___ Dataset extract
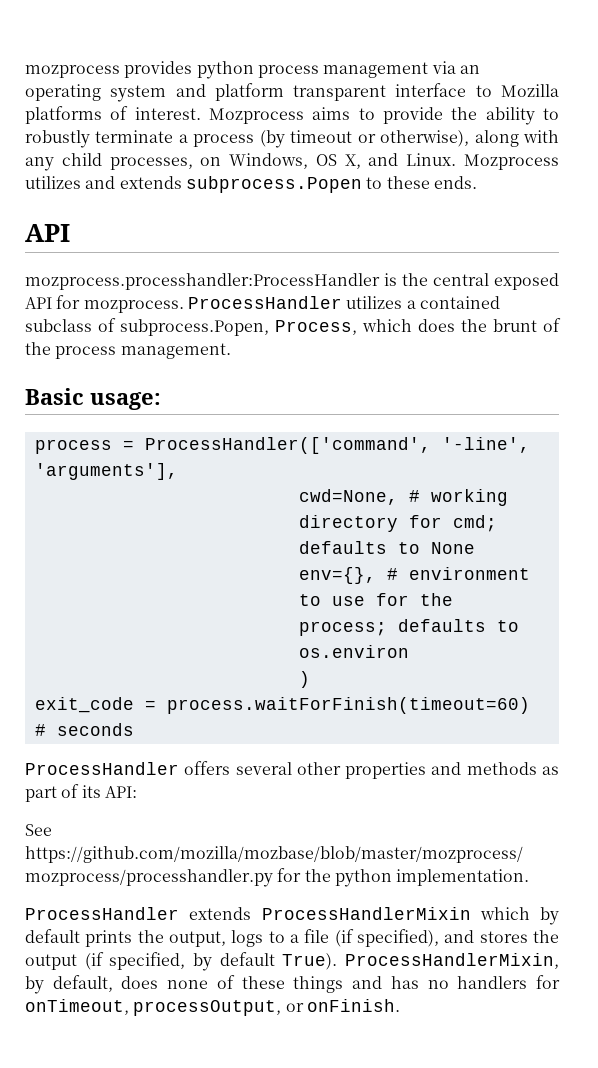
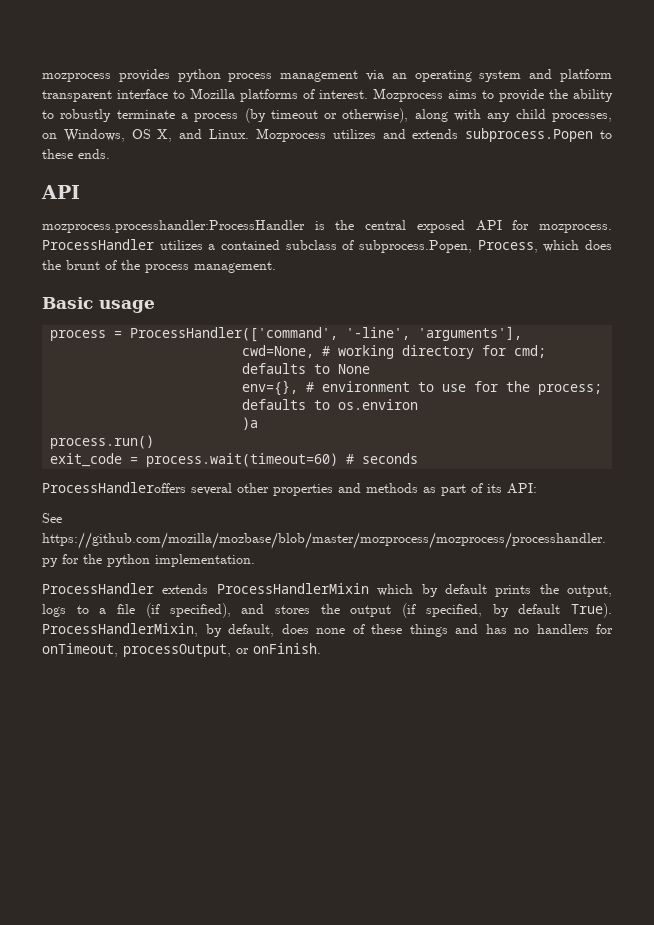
- Basic usage:
+ Basic usage
- )
+ )a
+ process.run()
- exit_code = process.waitForFinish(timeout=60) # seconds
+ exit_code = process.wait(timeout=60) # seconds
- ProcessHandler offers several other properties and methods as part of its API:
+ ProcessHandleroffers several other properties and methods as part of its API:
______
Task statement
All lines above that include the word "seconds" should be located and copied.

The answer
- exit_code = process.waitForFinish(timeout=60) # seconds
+ exit_code = process.wait(timeout=60) # seconds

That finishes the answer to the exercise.